(Data entries)
◇ ◇ ◇ ◇ ◇ ◇ ◇

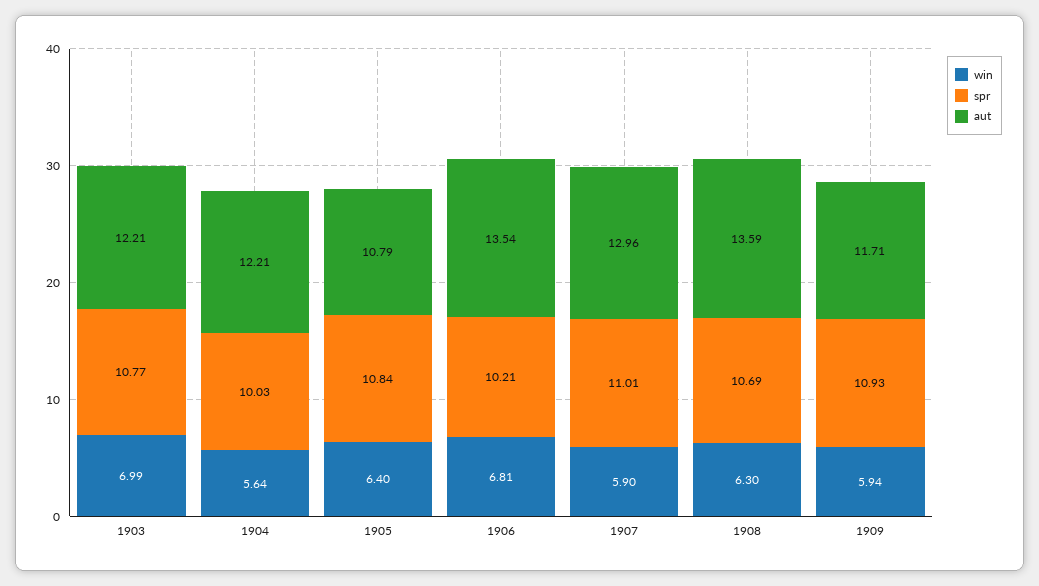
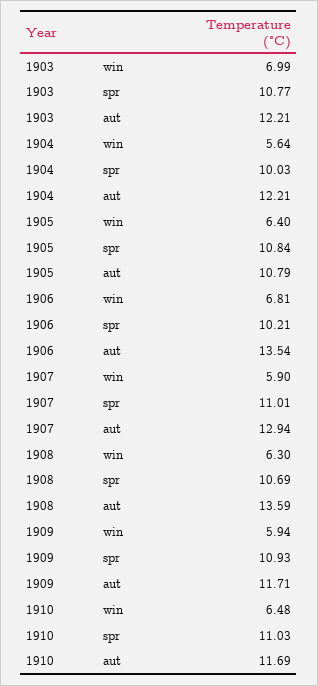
aut, 1907: 12.96 -> 12.94
win, 1910: none -> 6.48
spr, 1910: none -> 11.03
aut, 1910: none -> 11.69

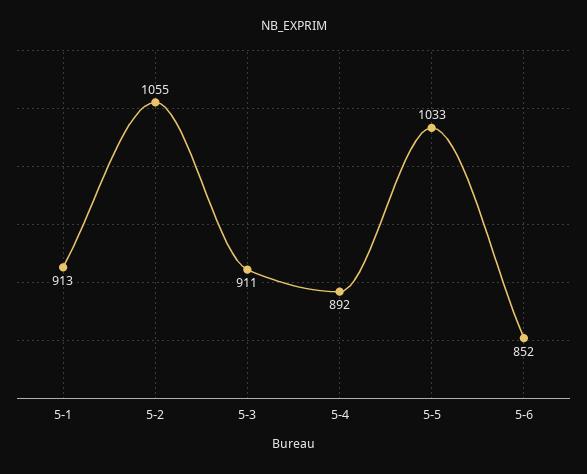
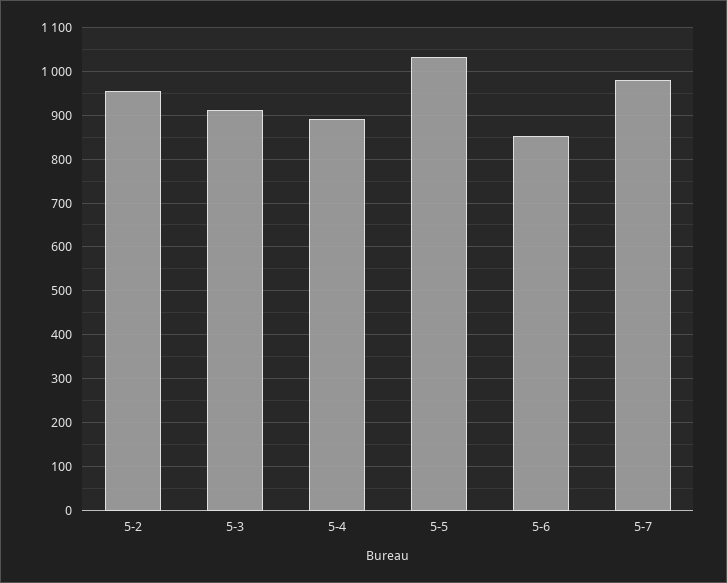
5-1: 913 -> none
5-2: 1055 -> 960
5-7: none -> 980

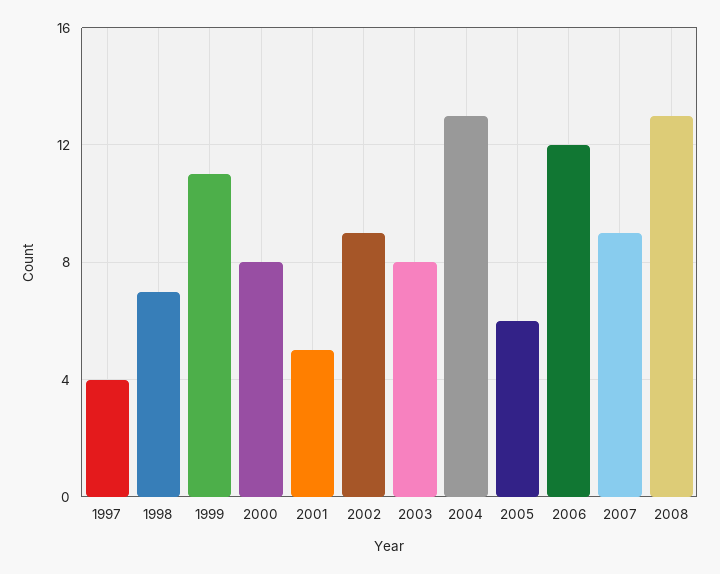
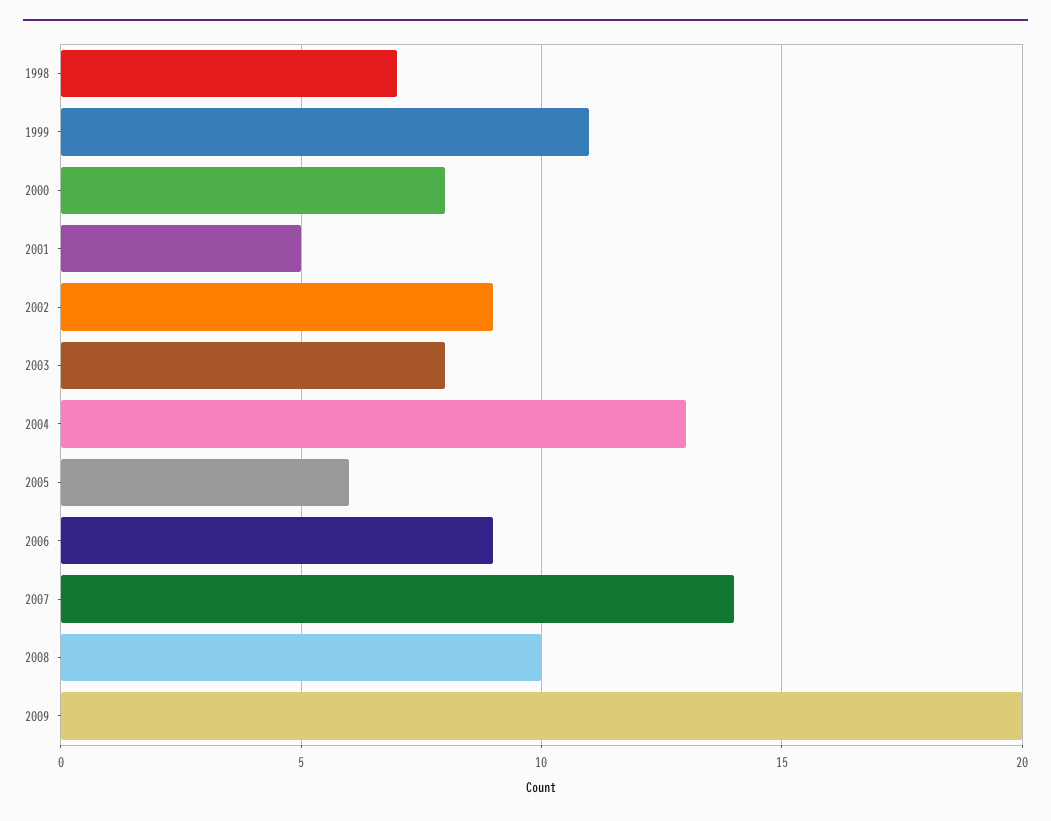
1997: 4 -> none
2006: 12 -> 9
2007: 9 -> 14
2008: 13 -> 10
2009: none -> 20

◇ ◇ ◇ ◇ ◇ ◇ ◇

▶ [Requirement]
From the records, copy out each line that includes the string "none".

▶ [Output for this task]
win, 1910: none -> 6.48
spr, 1910: none -> 11.03
aut, 1910: none -> 11.69
5-1: 913 -> none
5-7: none -> 980
1997: 4 -> none
2009: none -> 20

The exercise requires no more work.